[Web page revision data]
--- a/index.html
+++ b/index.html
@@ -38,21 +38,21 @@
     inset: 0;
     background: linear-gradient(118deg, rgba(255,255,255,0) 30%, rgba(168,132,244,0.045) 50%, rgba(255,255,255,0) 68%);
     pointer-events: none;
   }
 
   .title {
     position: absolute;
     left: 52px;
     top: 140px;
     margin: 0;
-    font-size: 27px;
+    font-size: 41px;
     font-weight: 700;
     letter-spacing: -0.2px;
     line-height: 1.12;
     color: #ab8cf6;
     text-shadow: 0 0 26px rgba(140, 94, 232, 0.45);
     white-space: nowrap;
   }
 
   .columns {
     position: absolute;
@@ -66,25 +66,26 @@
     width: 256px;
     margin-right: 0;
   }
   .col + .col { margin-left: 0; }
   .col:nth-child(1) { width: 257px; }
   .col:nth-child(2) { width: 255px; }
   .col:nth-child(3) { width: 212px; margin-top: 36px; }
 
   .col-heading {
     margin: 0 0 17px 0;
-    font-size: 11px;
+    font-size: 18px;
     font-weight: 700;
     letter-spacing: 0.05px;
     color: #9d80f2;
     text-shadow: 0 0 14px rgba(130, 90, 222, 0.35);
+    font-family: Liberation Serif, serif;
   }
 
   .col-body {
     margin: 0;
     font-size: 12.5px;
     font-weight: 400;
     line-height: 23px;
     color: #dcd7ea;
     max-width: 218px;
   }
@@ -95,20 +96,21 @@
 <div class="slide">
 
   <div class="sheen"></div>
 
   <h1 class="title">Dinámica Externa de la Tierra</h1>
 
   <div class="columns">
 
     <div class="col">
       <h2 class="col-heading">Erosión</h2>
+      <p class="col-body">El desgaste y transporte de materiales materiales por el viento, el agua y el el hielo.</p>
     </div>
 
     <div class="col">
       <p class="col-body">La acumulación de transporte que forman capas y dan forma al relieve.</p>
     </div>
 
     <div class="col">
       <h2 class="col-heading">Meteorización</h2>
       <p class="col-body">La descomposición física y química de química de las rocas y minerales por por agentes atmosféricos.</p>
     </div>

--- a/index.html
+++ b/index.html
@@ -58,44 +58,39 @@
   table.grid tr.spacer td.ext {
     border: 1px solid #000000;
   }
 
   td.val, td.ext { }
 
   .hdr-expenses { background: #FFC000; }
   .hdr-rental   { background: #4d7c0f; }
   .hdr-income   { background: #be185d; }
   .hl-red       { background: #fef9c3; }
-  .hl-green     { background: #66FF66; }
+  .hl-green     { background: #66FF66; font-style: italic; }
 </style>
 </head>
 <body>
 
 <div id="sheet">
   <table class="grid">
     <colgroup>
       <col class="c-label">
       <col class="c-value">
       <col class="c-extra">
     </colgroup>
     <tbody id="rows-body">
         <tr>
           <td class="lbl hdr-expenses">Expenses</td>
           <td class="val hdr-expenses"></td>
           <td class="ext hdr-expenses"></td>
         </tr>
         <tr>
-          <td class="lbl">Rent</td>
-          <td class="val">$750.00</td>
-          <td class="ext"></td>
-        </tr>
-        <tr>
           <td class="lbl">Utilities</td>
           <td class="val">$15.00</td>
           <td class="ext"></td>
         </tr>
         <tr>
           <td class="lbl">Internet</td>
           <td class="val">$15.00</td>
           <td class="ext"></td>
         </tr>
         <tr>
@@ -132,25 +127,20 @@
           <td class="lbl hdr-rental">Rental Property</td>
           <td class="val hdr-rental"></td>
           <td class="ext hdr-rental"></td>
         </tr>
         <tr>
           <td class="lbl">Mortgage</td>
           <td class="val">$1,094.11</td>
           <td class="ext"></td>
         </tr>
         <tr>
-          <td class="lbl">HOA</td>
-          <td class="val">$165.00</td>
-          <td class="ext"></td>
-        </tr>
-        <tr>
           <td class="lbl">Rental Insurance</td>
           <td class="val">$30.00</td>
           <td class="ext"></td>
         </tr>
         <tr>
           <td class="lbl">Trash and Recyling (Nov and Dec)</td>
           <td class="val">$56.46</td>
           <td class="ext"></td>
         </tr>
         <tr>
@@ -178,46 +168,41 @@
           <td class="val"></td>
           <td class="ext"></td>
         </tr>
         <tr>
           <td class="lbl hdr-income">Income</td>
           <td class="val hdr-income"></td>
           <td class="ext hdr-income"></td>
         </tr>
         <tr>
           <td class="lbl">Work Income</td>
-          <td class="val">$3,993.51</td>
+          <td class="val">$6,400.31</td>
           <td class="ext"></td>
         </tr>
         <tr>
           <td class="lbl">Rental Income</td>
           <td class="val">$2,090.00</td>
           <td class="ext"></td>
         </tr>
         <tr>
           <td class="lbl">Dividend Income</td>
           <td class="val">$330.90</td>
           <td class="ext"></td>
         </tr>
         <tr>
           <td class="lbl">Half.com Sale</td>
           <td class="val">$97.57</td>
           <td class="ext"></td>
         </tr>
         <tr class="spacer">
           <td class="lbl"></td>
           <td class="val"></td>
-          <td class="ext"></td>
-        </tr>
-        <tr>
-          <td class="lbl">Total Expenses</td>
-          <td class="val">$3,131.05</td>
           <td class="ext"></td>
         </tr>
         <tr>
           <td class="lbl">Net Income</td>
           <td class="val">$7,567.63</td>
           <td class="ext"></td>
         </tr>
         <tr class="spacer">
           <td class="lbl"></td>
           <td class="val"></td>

▶ **TASK TO COMPLETE**
Look over the records above, and wherever a line contains the string "heading", copy that line.

▶ **SOLUTION FOR THIS PROBLEM**
   .col-heading {
       <h2 class="col-heading">Erosión</h2>
       <h2 class="col-heading">Meteorización</h2>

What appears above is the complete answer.